Russian prison rape whistleblower seeks asylum

He is at the origin of an unprecedented leak of videos of organized rape and torture in Russian prisons: after an incredible journey, Belarusian Sergei Savelev asks for asylum in France. Passed through Istanbul and Tunis, the 31-year-old ex-detainee arrived in the night from Friday to Saturday at Roissy and has been in the waiting area for asylum seekers ever since. .

In early October, unbearable images of a prisoner being raped using a long pole in a prison-hospital in Saratov caused a scandal in Russia. Four regional prison officials are sacked, and even the Kremlin spokesman reacts to the horror. It was in this establishment that Sergei Savelev was imprisoned, convicted in a case of drug trafficking.

Systemic rapes

It is also there that, under the guise of his computer maintenance functions, he patiently and discreetly downloads the video files of prisons all over Russia, these being linked to each other by an intranet. “At the beginning, they controlled me then this surveillance gradually relaxed until it disappeared,” says this frail and shy man.
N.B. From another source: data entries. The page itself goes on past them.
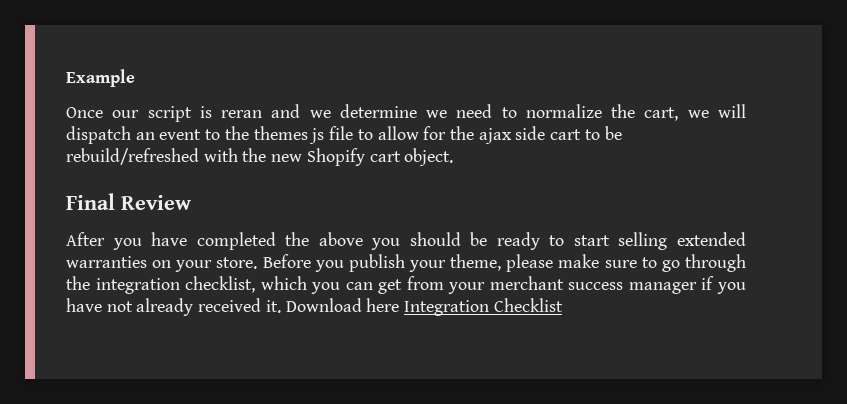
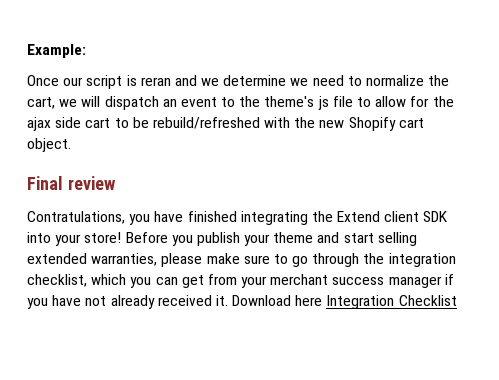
- Example
+ Example:
- Once our script is reran and we determine we need to normalize the cart, we will dispatch an event to the themes js file to allow for the ajax side cart to be rebuild/refreshed with the new Shopify cart object.
+ Once our script is reran and we determine we need to normalize the cart, we will dispatch an event to the theme's js file to allow for the ajax side cart to be rebuild/refreshed with the new Shopify cart object.
- Final Review
- After you have completed the above you should be ready to start selling extended warranties on your store. Before you publish your theme, please make sure to go through the integration checklist, which you can get from your merchant success manager if you have not already received it.
+ Final review
+ Contratulations, you have finished integrating the Extend client SDK into your store! Before you publish your theme and start selling extended warranties, please make sure to go through the integration checklist, which you can get from your merchant success manager if you have not already received it.

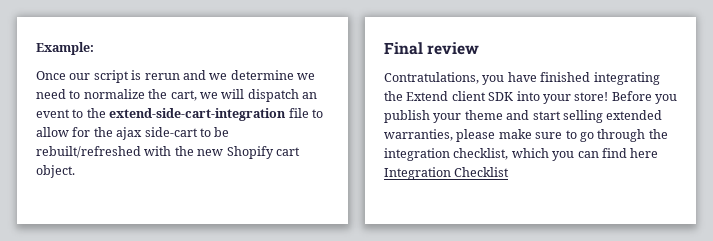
- Once our script is reran and we determine we need to normalize the cart, we will dispatch an event to the theme's js file to allow for the ajax side cart to be rebuild/refreshed with the new Shopify cart object.
+ Once our script is rerun and we determine we need to normalize the cart, we will dispatch an event to the extend-side-cart-integration file to allow for the ajax side-cart to be rebuilt/refreshed with the new Shopify cart object.
- Before you publish your theme and start selling extended warranties, please make sure to go through the integration checklist, which you can get from your merchant success manager if you have not already received it. Download here Integration Checklist
+ Before you publish your theme and start selling extended warranties, please make sure to go through the integration checklist, which you can find here Integration Checklist

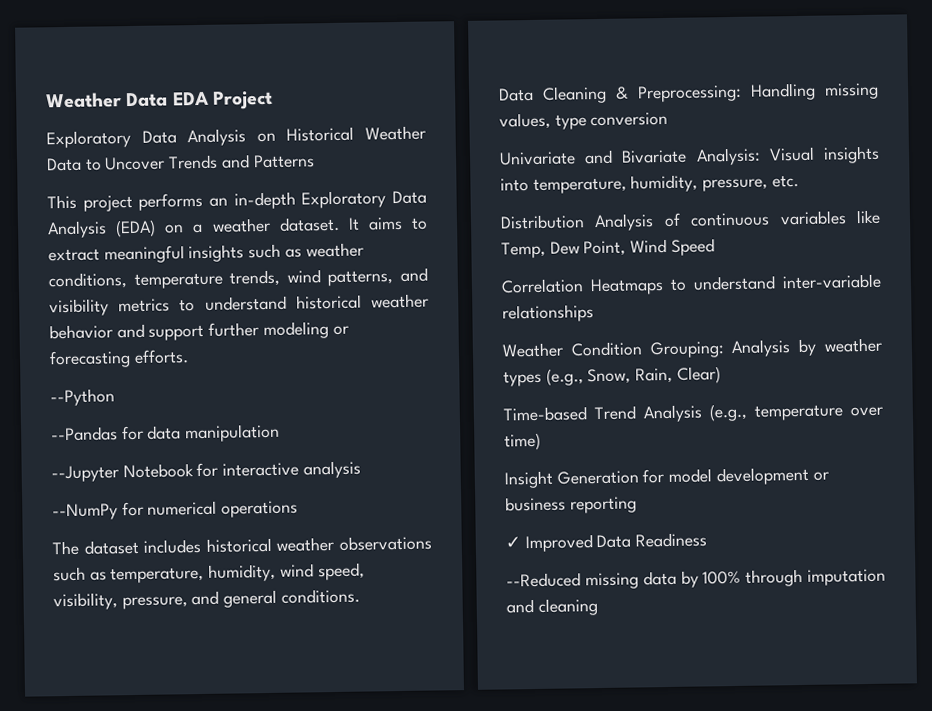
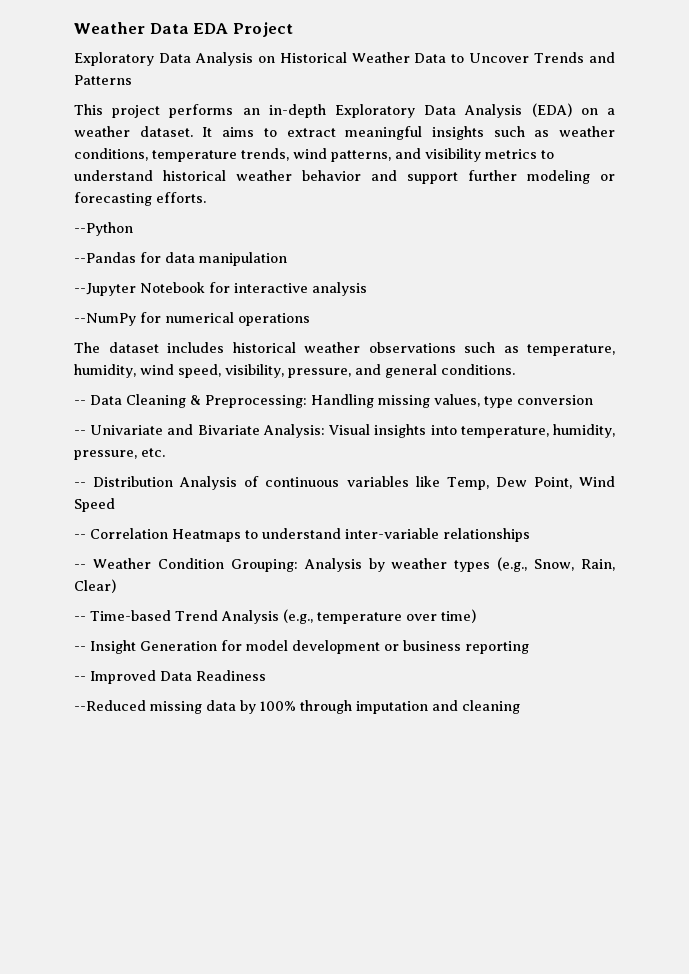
- Data Cleaning & Preprocessing: Handling missing values, type conversion
+ -- Data Cleaning & Preprocessing: Handling missing values, type conversion
- Univariate and Bivariate Analysis: Visual insights into temperature, humidity, pressure, etc.
+ -- Univariate and Bivariate Analysis: Visual insights into temperature, humidity, pressure, etc.
- Distribution Analysis of continuous variables like Temp, Dew Point, Wind Speed
+ -- Distribution Analysis of continuous variables like Temp, Dew Point, Wind Speed
- Correlation Heatmaps to understand inter-variable relationships
+ -- Correlation Heatmaps to understand inter-variable relationships
- Weather Condition Grouping: Analysis by weather types (e.g., Snow, Rain, Clear)
+ -- Weather Condition Grouping: Analysis by weather types (e.g., Snow, Rain, Clear)
- Time-based Trend Analysis (e.g., temperature over time)
+ -- Time-based Trend Analysis (e.g., temperature over time)
- Insight Generation for model development or business reporting
+ -- Insight Generation for model development or business reporting
- ✓ Improved Data Readiness
+ -- Improved Data Readiness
The NGO Gulagu.net, which published the images of Saratov, explains that Sergei Savelev gave him quantities of videos, proving the systemic nature of the ill-treatment in Russian jails. Sergey Savelev recounts having succeeded, shortly before his release in early February 2021, in hiding the media on which he recorded data near his exit from prison.

Rape, film and humiliate

The violence committed in prisons and recorded on these videos is very often done by other prisoners, in the pay of the prison authorities in search of cookies or confessions. One scenario consists of filming sexual abuse inflicted on a victim, then the video serves as a means of blackmail for the tortured inmate to cooperate. Because if the rape is made public in the prison, the prisoner will fall to the lowest rungs of a very hierarchical prison world, becoming an outcast, a “pétoukh” (rooster) in the rich vocabulary of convicts.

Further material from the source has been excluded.